/---

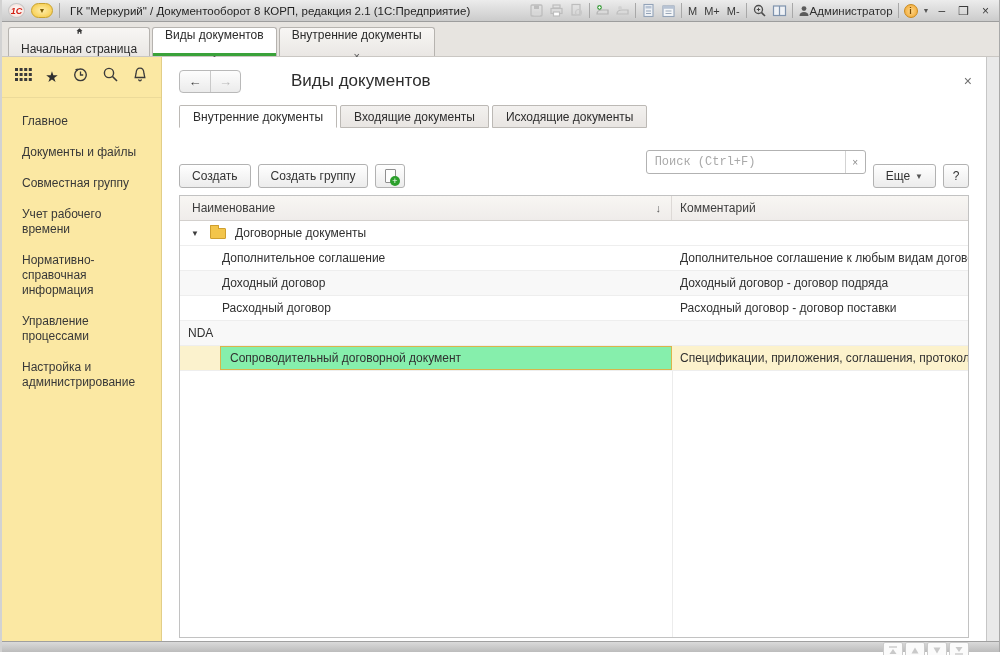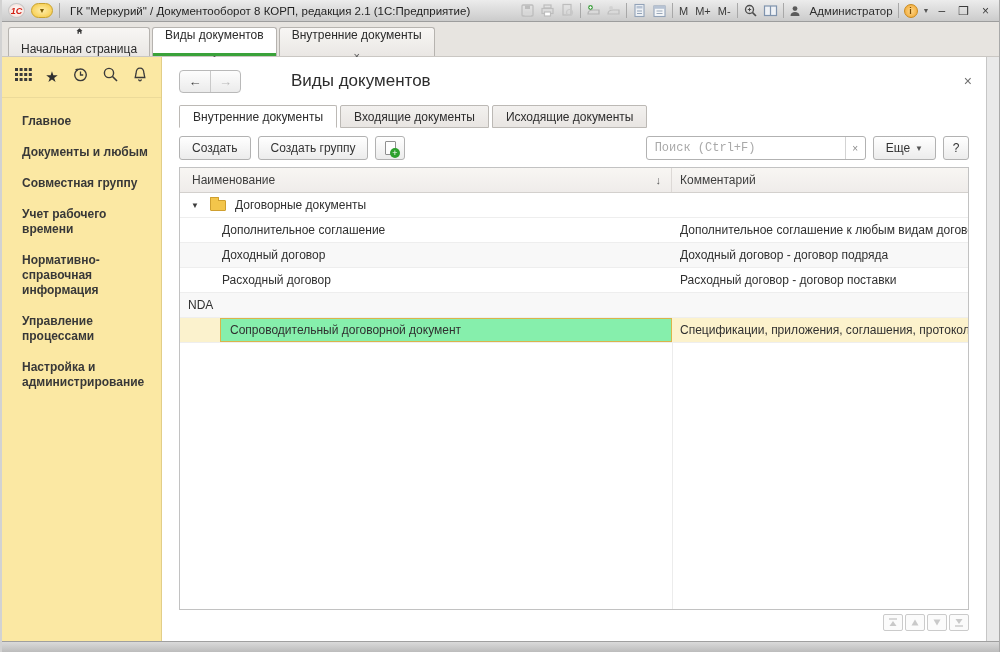--- a/index.html
+++ b/index.html
@@ -16,7 +16,7 @@
   .tb-right { margin-left:auto; display:flex; align-items:center; gap:5px; }
   .tb-right svg { display:block; }
   .tb-m { font-size:11px; color:#3a3a3a; padding:0 1px; }
-  .user-chip { display:flex; align-items:center; gap:9px; color:#2e2e2e; }
+  .user-chip { display:flex; align-items:center; gap:0; color:#2e2e2e; }
   .info-btn { width:14px; height:14px; border-radius:50%; background:radial-gradient(#ffd98c,#efa22b); border:1px solid #c98a1d; color:#7c4c03; font-size:9px; font-weight:bold; display:flex; align-items:center; justify-content:center; }
   .caret { font-size:7px; color:#555; }
   .win-btn { font-size:12px; color:#3c3c3c; padding:0 4px; line-height:1; }

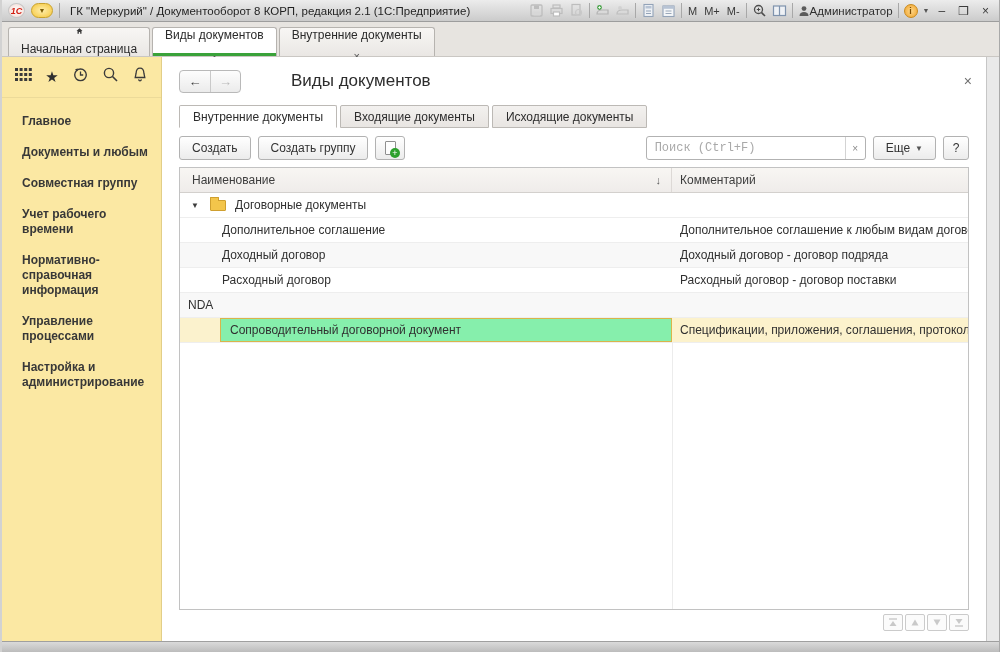--- a/index.html
+++ b/index.html
@@ -33,7 +33,7 @@
   .sidebar { width:160px; flex:0 0 160px; background:#fbe8a3; border-right:1px solid #e2ce88; display:flex; flex-direction:column; }
   .side-icons { display:flex; align-items:center; justify-content:space-between; padding:9px 13px 11px 13px; border-bottom:1px solid rgba(0,0,0,0.06); }
   .side-icons .star-glyph { font-size:15px; color:#2f2f2f; line-height:1; }
-  .side-menu { padding-top:8px;font-weight:bold; }
+  .side-menu { padding-top:8px; }
   .side-item { padding:8px 12px 8px 20px; color:#383838; line-height:15px; cursor:default; }
 
   .main { flex:1; background:#fff; display:flex; flex-direction:column; min-width:0; position:relative; }

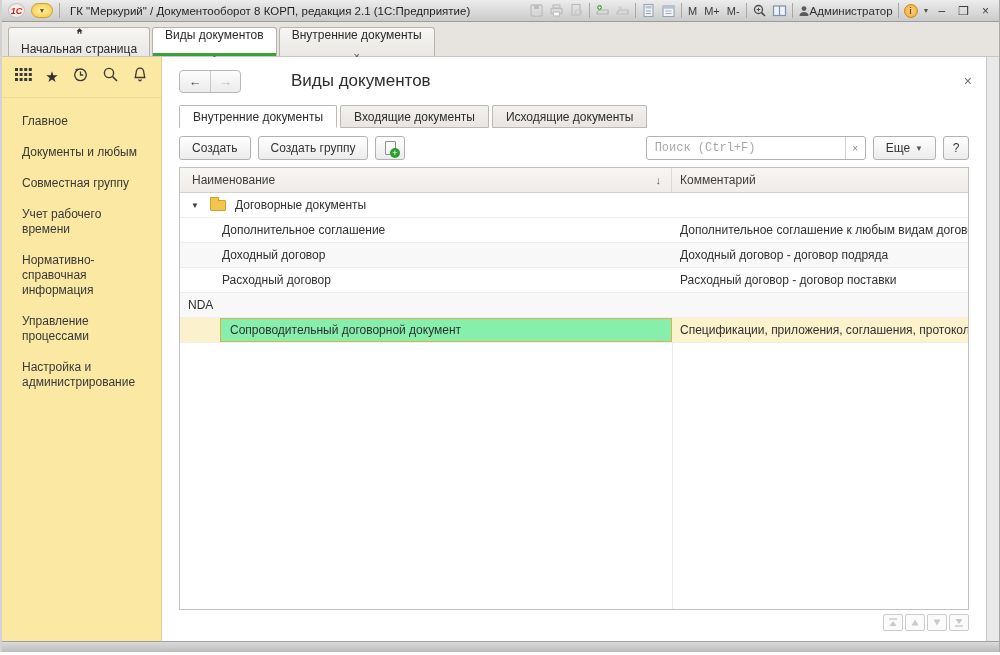--- a/index.html
+++ b/index.html
@@ -243,7 +243,7 @@
       </div>
       <div class="side-menu">
         <div class="side-item">Главное</div>
-        <div class="side-item">Документы и любым</div>
+        <div class="side-item">Документы и файлы</div>
         <div class="side-item">Совместная группу</div>
         <div class="side-item">Учет рабочего времени</div>
         <div class="side-item">Нормативно-справочная информация</div>

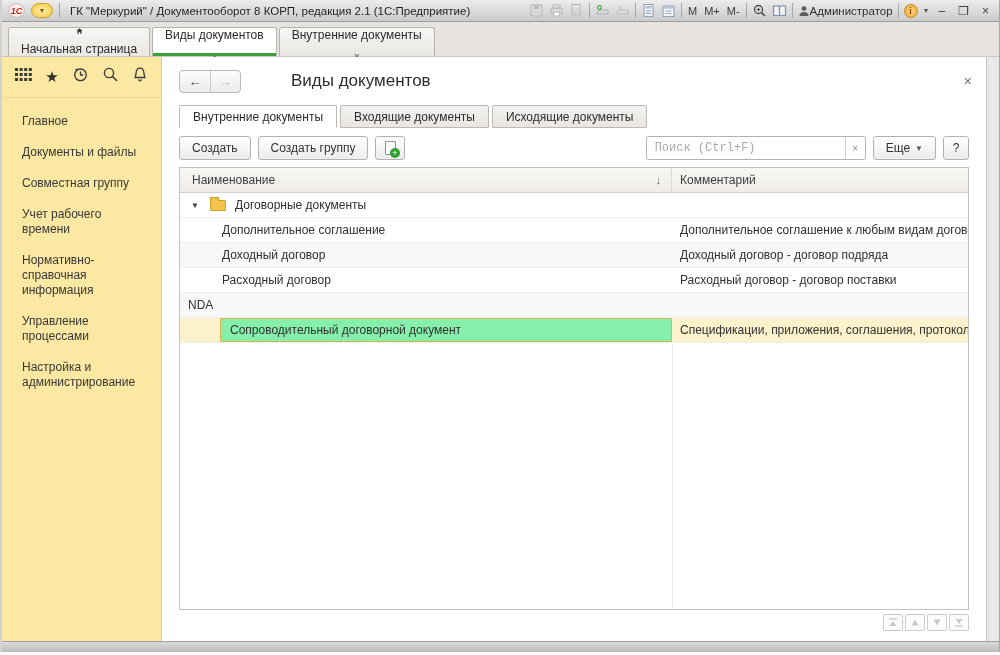--- a/index.html
+++ b/index.html
@@ -52,7 +52,7 @@
   .dtab.active { background:#fff; border-bottom-color:#fff; }
 
   .cmdbar { display:flex; align-items:center; gap:7px; padding:8px 17px 7px 17px; flex:0 0 39px; }
-  .btn { height:24px; padding:0 12px; background:linear-gradient(#ffffff,#ececec); border:1px solid #b2b2b2; border-radius:3px; color:#333; display:flex; align-items:center; gap:5px; white-space:nowrap; }
+  .btn { height:24px; padding:0 12px; background:linear-gradient(#ffffff,#ececec); border:1px solid #b2b2b2; border-radius:3px; color:#333; display:flex; align-items:center; gap:5px; white-space:nowrap;margin-top:28px; }
   .icon-btn { width:30px; padding:0; justify-content:center; }
   .doc-new { width:11px; height:14px; background:#fdfdfd; border:1px solid #8f8f8f; border-radius:1px; position:relative; }
   .doc-new::after { content:"+"; position:absolute; right:-5px; bottom:-4px; width:10px; height:10px; background:#2ca02c; border-radius:50%; color:#fff; font-size:9px; line-height:10px; text-align:center; }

\---

Wherever the word "menu" appears in the data, return the whole line.

-  .side-menu { padding-top:8px;font-weight:bold; }
+  .side-menu { padding-top:8px; }
       <div class="side-menu">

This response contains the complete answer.